Topic: Pediatric Hip

An obese 13-year-old boy presents with right knee pain and a limp. Examination shows obligatory external rotation of the right hip during passive flexion. What is the most appropriate definitive management?

. Observation and protected weight bearing
. Hip spica cast application
. In situ single screw fixation
. Open reduction and complex internal fixation

Correct Answer & Explanation

. In situ single screw fixation


Explanation

The presentation is classic for a Slipped Capital Femoral Epiphysis (SCFE). The standard of care is in situ stabilization with a single, partially threaded cannulated screw to prevent further slippage.

Question 902

Topic: 4. Pediatrics

According to the Ponseti method for congenital talipes equinovarus (clubfoot), which component of the deformity is typically corrected last?

. Cavus
. Adductus
. Varus
. Equinus

Correct Answer & Explanation

. Equinus


Explanation

The Ponseti sequence of correction is represented by the acronym CAVE: Cavus, Adductus, Varus, and Equinus.
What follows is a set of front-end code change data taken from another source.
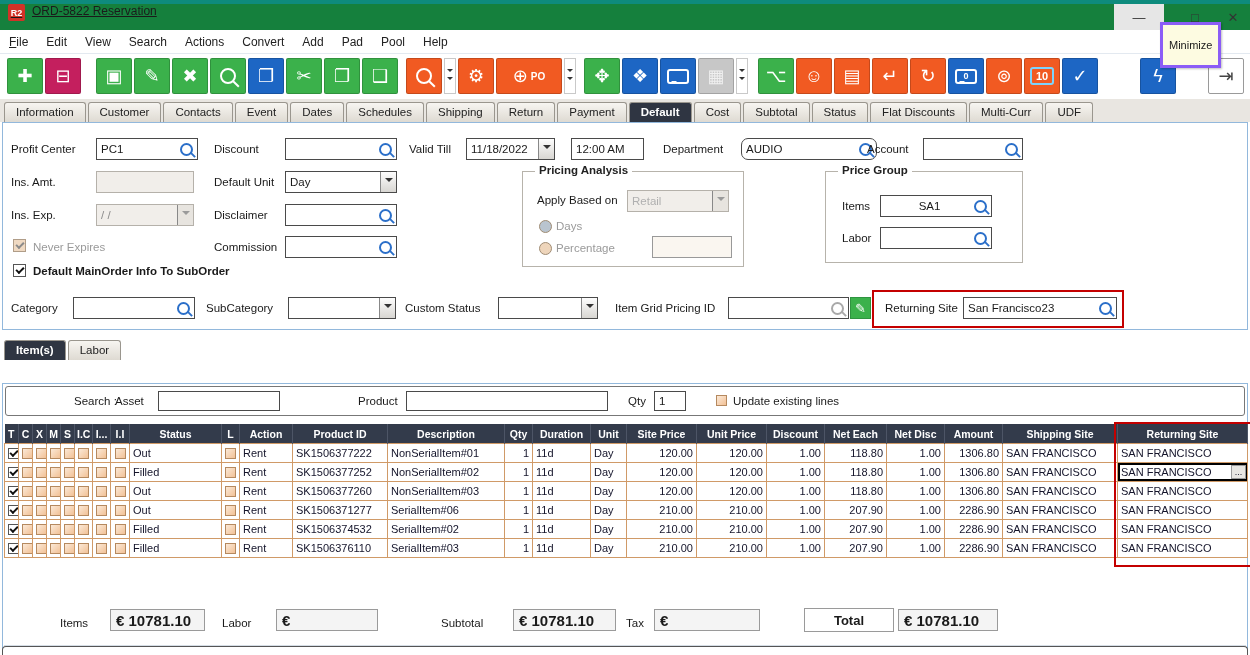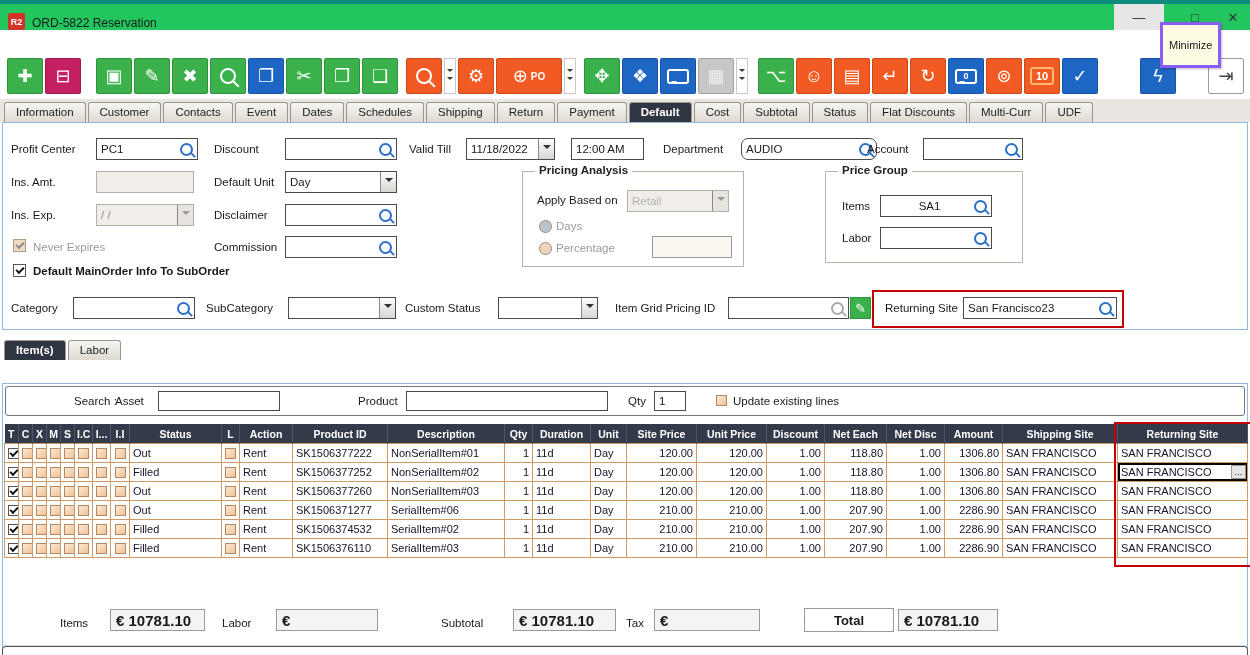--- a/index.html
+++ b/index.html
@@ -1,20 +1,20 @@
 <!DOCTYPE html>
 <html><head>
 <meta charset="utf-8">
 <style>
   html,body{margin:0;padding:0;background:#cfd6dd;}
   #win{position:relative;width:1250px;height:655px;background:#fff;font-family:"Liberation Sans",sans-serif;overflow:hidden;color:#1a1a1a;}
   
   .teal{position:absolute;left:0;top:0;width:100%;height:4px;background:#0e8b7d;}
   
-  .titlebar{position:absolute;left:0;top:4px;width:100%;height:26px;background:#22c55e;display:flex;align-items:flex-end;}
+  .titlebar{position:absolute;left:0;top:4px;width:100%;height:26px;background:#15803d;display:flex;align-items:flex-start;text-decoration:underline;}
   .r2badge{width:17px;height:17px;margin-left:8px;background:#d23228;color:#fff;font-size:9px;font-weight:bold;display:flex;align-items:center;justify-content:center;border-radius:2px;}
   .wtitle{margin-left:7px;font-size:12px;color:#1b1b1b;}
   .minhl{position:absolute;left:1114px;top:4px;width:50px;height:26px;background:#e6e6e6;}
   .wc{position:absolute;top:4px;width:30px;height:26px;display:flex;align-items:center;justify-content:center;font-size:13px;color:#333;}
   .tooltip{position:absolute;left:1160px;top:22px;background:#fdfbe1;border:3px solid #8b5cf6;font-size:11px;padding:14px 6px;z-index:100;box-shadow:1px 1px 2px rgba(0,0,0,.25);}
   
   .menubar{position:absolute;left:0;top:30px;width:100%;height:23px;background:#fff;display:flex;align-items:center;border-bottom:1px solid #e3e9f0;}
   .mi{font-size:12px;padding:0 9px;color:#222;}
   .mi:first-child::first-letter{text-decoration:underline;}
   
@@ -23,21 +23,21 @@
   .tbtn .tg{line-height:1;}
   .g{background:#3bb14b;}
   .r{background:#c41f5e;}
   .b{background:#1d66c4;}
   .o{background:#f15a22;}
   .dis{background:#c7c7c7;}
   .dis .tg{color:#f0f0f0;}
   .wht{background:#fff;border:1px solid #9a9a9a;color:#444;}
   .wide{width:66px;}
   .po{font-size:10px;font-weight:bold;margin-left:3px;}
-  .v10{border:2px solid #fdba74;border-radius:3px;font-size:11px;font-weight:bold;padding:1px 4px;}
+  .v10{border:2px solid #7dd3fc;border-radius:3px;font-size:11px;font-weight:bold;padding:1px 4px;}
   .ddstrip{width:12px;height:36px;background:#fff;border:1px solid #c9c9c9;display:flex;flex-direction:column;align-items:center;justify-content:center;margin-right:2px;flex:none;box-sizing:border-box;}
   .dar{width:0;height:0;border:4px solid transparent;border-top-color:#333;}
   .dar.sm{border-width:3px;margin:1px 0;}
   .gap{width:13px;flex:none;}
   .mag{position:relative;display:inline-block;width:9px;height:9px;border:2px solid #2b6fc9;border-radius:50%;flex:none;}
   .mag::after{content:"";position:absolute;width:6px;height:2px;background:#2b6fc9;right:-5px;bottom:-2px;transform:rotate(45deg);}
   .mag.w{border-color:#fff;width:12px;height:12px;}
   .mag.w::after{background:#fff;width:8px;right:-6px;bottom:-3px;}
   .mag.gr{border-color:#a9a9a9;}
   .mag.gr::after{background:#a9a9a9;}
@@ -114,20 +114,32 @@
       <span>—</span>
     </div>
   <div class="wc" style="left:1180px;">
       <span>□</span>
     </div>
   <div class="wc" style="left:1218px;">
       <span>✕</span>
     </div>
   <div class="tooltip">Minimize</div>
 
+  <div class="menubar" id="menubar">
+    <span class="mi">File</span>
+      <span class="mi">Edit</span>
+      <span class="mi">View</span>
+      <span class="mi">Search</span>
+      <span class="mi">Actions</span>
+      <span class="mi">Convert</span>
+      <span class="mi">Add</span>
+      <span class="mi">Pad</span>
+      <span class="mi">Pool</span>
+      <span class="mi">Help</span>
+  </div>
 
   <div class="toolbar">
     <div class="tbtn g">
         <span class="tg">✚</span>
       </div>
     <div class="tbtn r">
         <span class="tg">⊟</span>
       </div>
     <div class="gap"></div>
     <div class="tbtn g">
Equinus is corrected last and often requires a percutaneous Achilles tenotomy.

Question 903

Topic: 4. Pediatrics

A 13-year-old obese male presents with a 3-week history of groin pain and a limp. On examination, there is obligatory external rotation of the hip during passive hip flexion. The pathology of this condition occurs primarily through which zone of the physis?

. Reserve zone
. Proliferative zone
. Hypertrophic zone
. Zone of provisional calcification
. Primary spongiosa

Correct Answer & Explanation

. Hypertrophic zone


Explanation

The patient has a slipped capital femoral epiphysis (SCFE), characterized by groin pain and obligatory external rotation during hip flexion. The mechanical failure and slippage occur through the hypertrophic zone of the physis.

Question 904

Topic: Pediatric Hip

A 6-month-old female is referred for asymmetric thigh folds and limited hip abduction. Which imaging modality is most appropriate to evaluate for developmental dysplasia of the hip (DDH) at this age?

. Ultrasound of the hips
. AP Pelvis radiograph
. MRI of the pelvis
. CT scan of the pelvis
. Fluoroscopic dynamic arthrogram

Correct Answer & Explanation

. AP Pelvis radiograph


Explanation

While ultrasound is the modality of choice for infants under 4 to 6 months, plain AP pelvis radiographs become more reliable at 6 months of age. This is due to the progressive ossification of the femoral head (ossific nucleus).

Question 905

Topic: Pediatric Hip

A 12-year-old boy presents with left hip pain and an obligate external rotation of the hip with flexion. Radiographs confirm a mild left slipped capital femoral epiphysis (SCFE). Which of the following is the strongest indication for prophylactic pinning of the contralateral asymptomatic hip?

. Male gender
. Age greater than 14 years
. Underlying endocrinopathy (e.g., hypothyroidism)
. Severity of the left SCFE slip
. Body mass index in the 85th percentile

Correct Answer & Explanation

. Underlying endocrinopathy (e.g., hypothyroidism)


Explanation

Prophylactic pinning of the contralateral hip in SCFE is strongly recommended for patients with underlying endocrinopathies, radiation therapy, or renal failure. These systemic conditions present an exceptionally high risk for bilateral involvement.

Question 906

Topic: 4. Pediatrics
A 2-week-old infant is being treated for idiopathic congenital talipes equinovarus using the Ponseti method. After sequential correction of the cavus, adductus, and varus deformities over several weeks, the foot remains in significant equinus. What is the next appropriate step in management?
. Application of a corrective cast with forceful dorsiflexion
. Percutaneous Achilles tendon tenotomy
. Surgical release of the posterior capsule
. Split anterior tibial tendon transfer (SPLATT)
. Switching to a Denis Browne bar immediately

Correct Answer & Explanation

. Percutaneous Achilles tendon tenotomy


Explanation

In the Ponseti method, after correcting cavus, adductus, and varus, residual equinus deformity requires a percutaneous Achilles tenotomy prior to the final cast. Forceful dorsiflexion against a tight Achilles must be avoided as it causes a rocker-bottom deformity.

Question 907

Topic: Pediatric Hip

A 13-year-old obese male presents with a 4-week history of right groin pain and a worsening limp. Physical examination reveals an obligate external rotation of the hip during passive flexion. Radiographs demonstrate posterior and inferior displacement of the proximal femoral epiphysis. What is the standard of care for this condition?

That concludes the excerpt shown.